On Mon, Apr 26, 2021 at 3:48 PM Laurent Pinchart
<laurent.pinchart at ideasonboard.com> wrote:
>
> Hi Hiro,
>
> On Mon, Apr 26, 2021 at 11:48:02AM +0900, Hirokazu Honda wrote:
> > On Mon, Apr 26, 2021 at 9:30 AM Laurent Pinchart wrote:
> > > On Fri, Apr 23, 2021 at 01:07:37PM +0900, Hirokazu Honda wrote:
> > > > HAL API functions might be called by different threads in Android
> > > > Camera HAL3 API, while process_capture_request() must be called
> > > > by a single thread.
> > >
> > > I'm not sure to follow you here. Do you mean that the HAL API requires
> > > the camera service to call process_capture_request() from a single
> > > thread ? Or do you mean that the libcamera HAL implementation assumes
> > > that all calls come from the same thread ?
> >
> > I mean process_capture_request() only. The document says.
> >       * ... Only
> >       * one call to process_capture_request() will be made at a time by the
> >       * framework, and the calls will all be from the same thread.
> >
> >
> > > > Furthermore, close() and flush() can be
> > > > called any time.
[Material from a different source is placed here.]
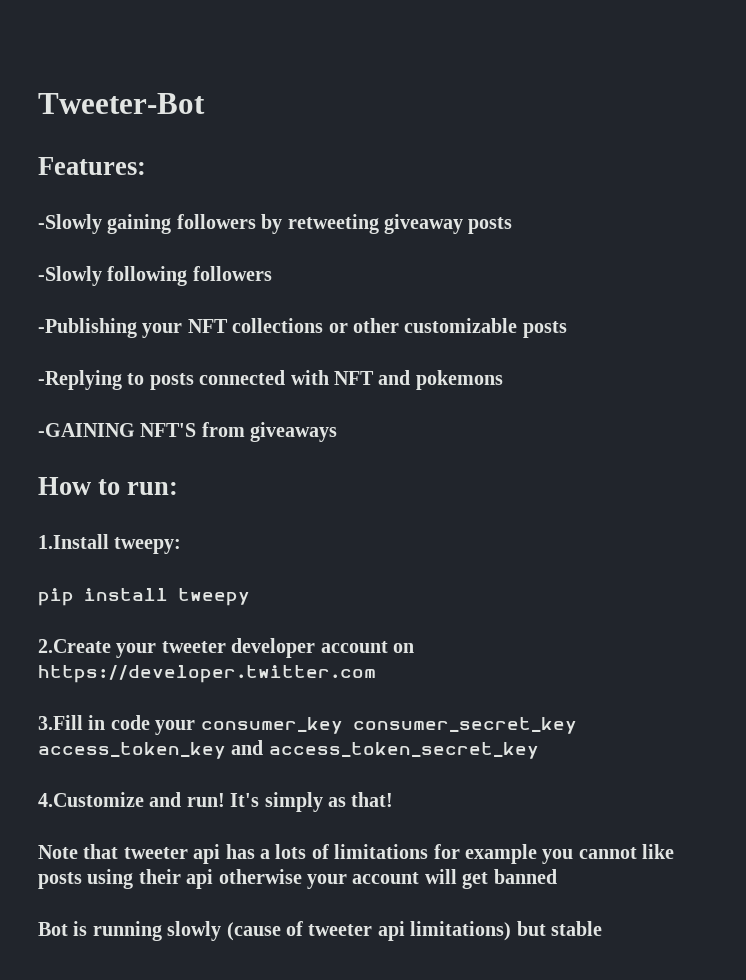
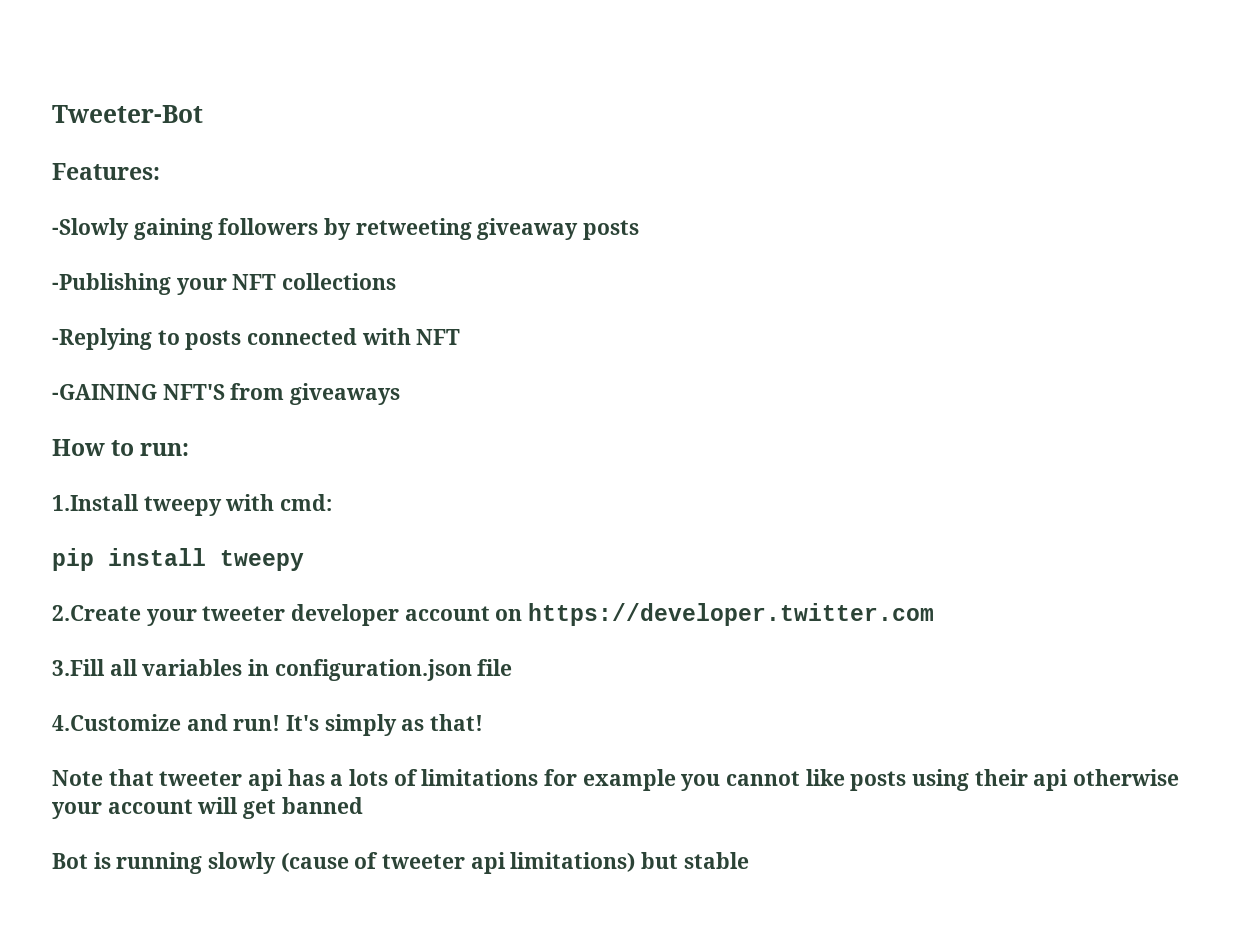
[38,266,272,286] // -Slowly following followers -> (640, 230) none
[328,318,567,338] or other customizable posts -> (397, 281) none
[378,370,503,390] and pokemons -> (461, 337) none
[114,537,182,554] tweepy: -> [143,494,333,516] tweepy with cmd:
[88,715,577,735] [38,740,539,759] in code your consumer_key consumer_secret_key access_token_key and access_token_secret_key -> [109,659,513,681] all variables in configuration.json file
Therefore, races to variables can occur among
> > > > the HAL API functions.
> > >
> > > I'd like to have a bit more details about calling contexts, and record
> > > it in the commit message, or, actually better, in a comment at the top
> > > of the file, as this is very important. There's unfortunately little
> > > information about call contexts in the HAL documentation (camera3.h).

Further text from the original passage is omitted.